Don’t give advice. I genuinely care about everyone on my team. I want them to excel – not just because it makes me look good – but because I want all of them to be successful for their own benefit. Sometimes, when someone is getting negatively impacted, I have a tendency to want to give them advice about what I would do if I were them or what their next steps should be. Don’t do this. The odds that they care what you think are slim to nil, you come off looking like a know-it-all, and whomever you’re talking to can certainly react emotionally to unsolicited advice.

Leave enough time to do it properly. Sometimes people need a bit of time to process news they don’t want to hear, even if you think it’s minor. The worst thing you can do is watch the clock and rush people out of the conversation. The world is incredibly diverse and people care about things more or less depending on their perspective, so you may be surprised when someone needs more time to process. Give it to them. This goes back to being empathetic. Also, make sure whomever you are talking to has an opportunity to provide feedback, get upset, or whatever it is they need to do. There’s no reason to drop a bombshell and show someone the door right away unless it’s a safety issue.

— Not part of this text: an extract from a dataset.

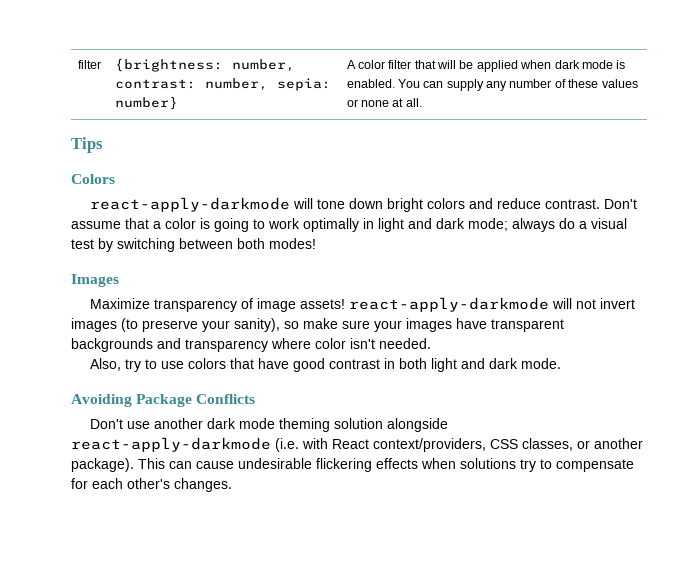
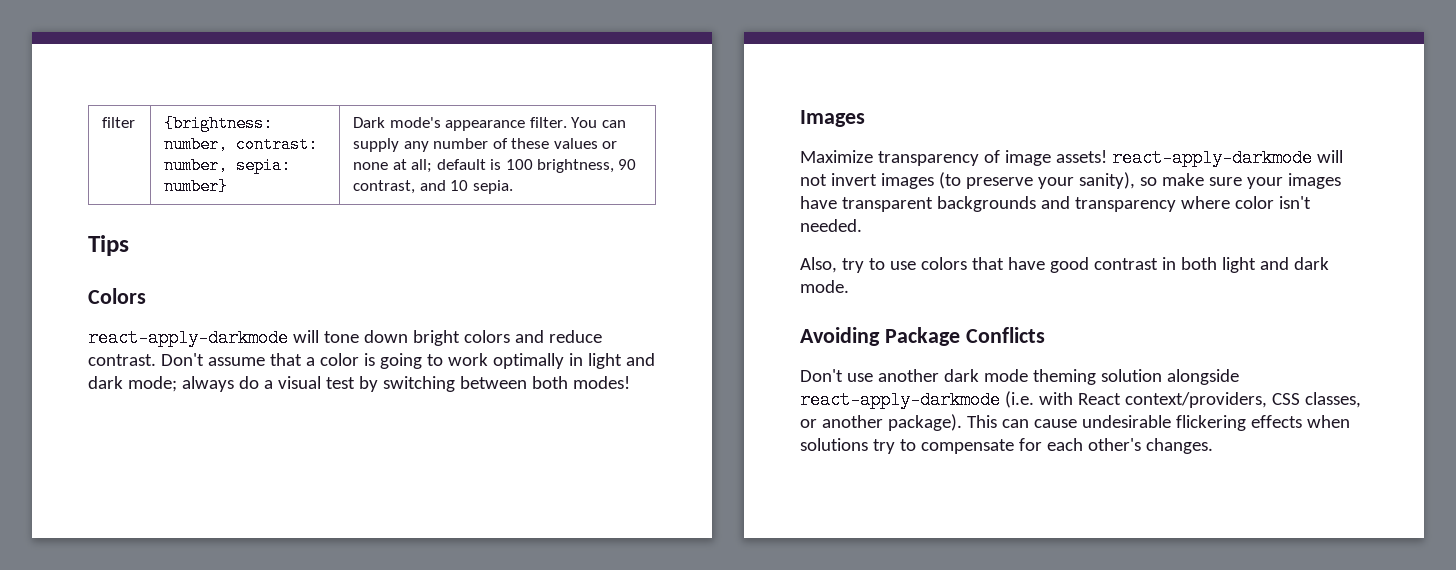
[346,60,626,72] [346,79,395,88] A color filter that will be applied when dark mode is enabled. -> [353,117,567,131] Dark mode's appearance filter.
[405,98,422,107] all. -> [411,159,637,173] [353,180,513,194] all; default is 100 brightness, 90 contrast, and 10 sepia.

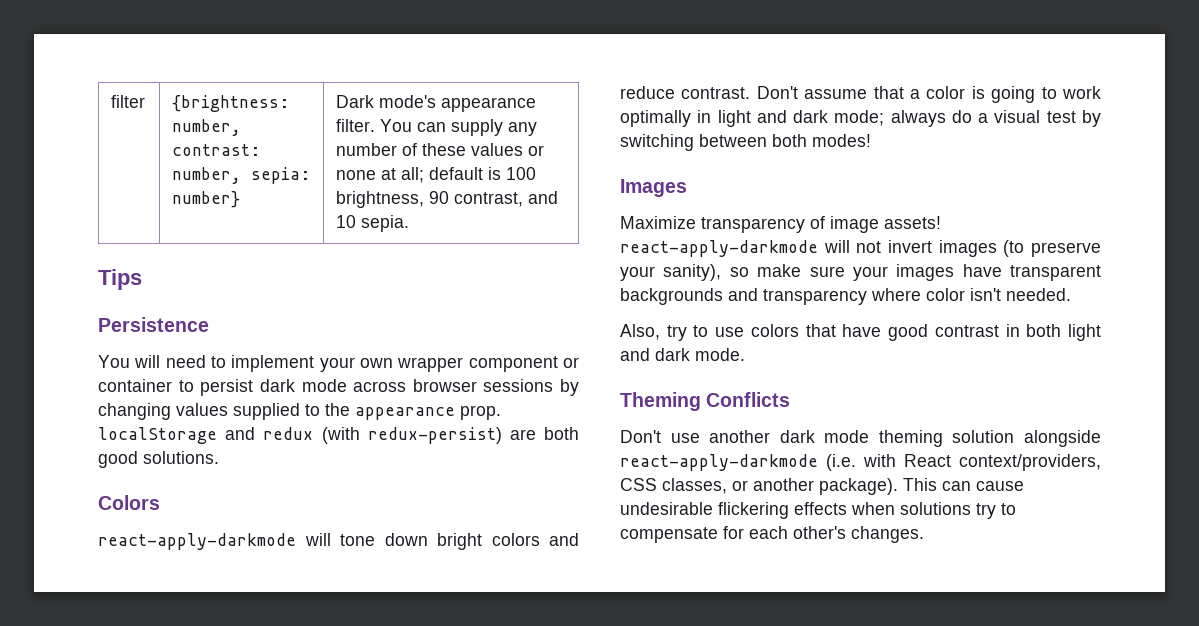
(129, 245) none -> [98,317,209,332] [98,355,579,372] [98,379,579,396] [98,403,501,420] [98,427,579,444] [98,451,219,468] // Persistence // You will need to implement your own wrapper component or container to persist dark mode across browser sessions by changing values supplied to the appearance prop. localStorage and redux (with redux-persist) are both good solutions.
[800,327,960,346] Avoiding Package -> [620,392,701,411] Theming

Occasionally we all need to deliver bad news. A project failed, a system is offline, an employee is losing their job, the company had a bad quarter, a revenue target was missed. If you never have to deliver bad news, you don’t have a career – you have a fairytale. The point is: if this is a normal part of a career – and I insist that it is – you may want to consider doing it as well as possible. I can’t guarantee it’ll always be smooth. In fact, I can guarantee it won’t always be smooth, but I can say for certain that if you follow the tips above - it will be better for both of you than if you do not.

Uh, greetings from the flight deck. Folks, I have some bad news. I know we were headed or Miami, but, well..

Uh, greetings from the flight deck. Folks, I have some bad news. I know we were headed or Miami, but, well..

And from the bottom of my heart, I hope you don’t have to use these tips often – it’s a lot more fun to tell people that you’re done early, under budget, or they’re getting a promotion. Hopefully, we get back to that soon.

On to you:

  • When is the last time you had to deliver bad news? Is there something not listed here that has helped you deliver it? What was it? Was it effective?

  • Who is someone you can role play this with to get some practice at it before you do it “for real?”

  • When thinking through the last time you delivered bad news, what could you have done better?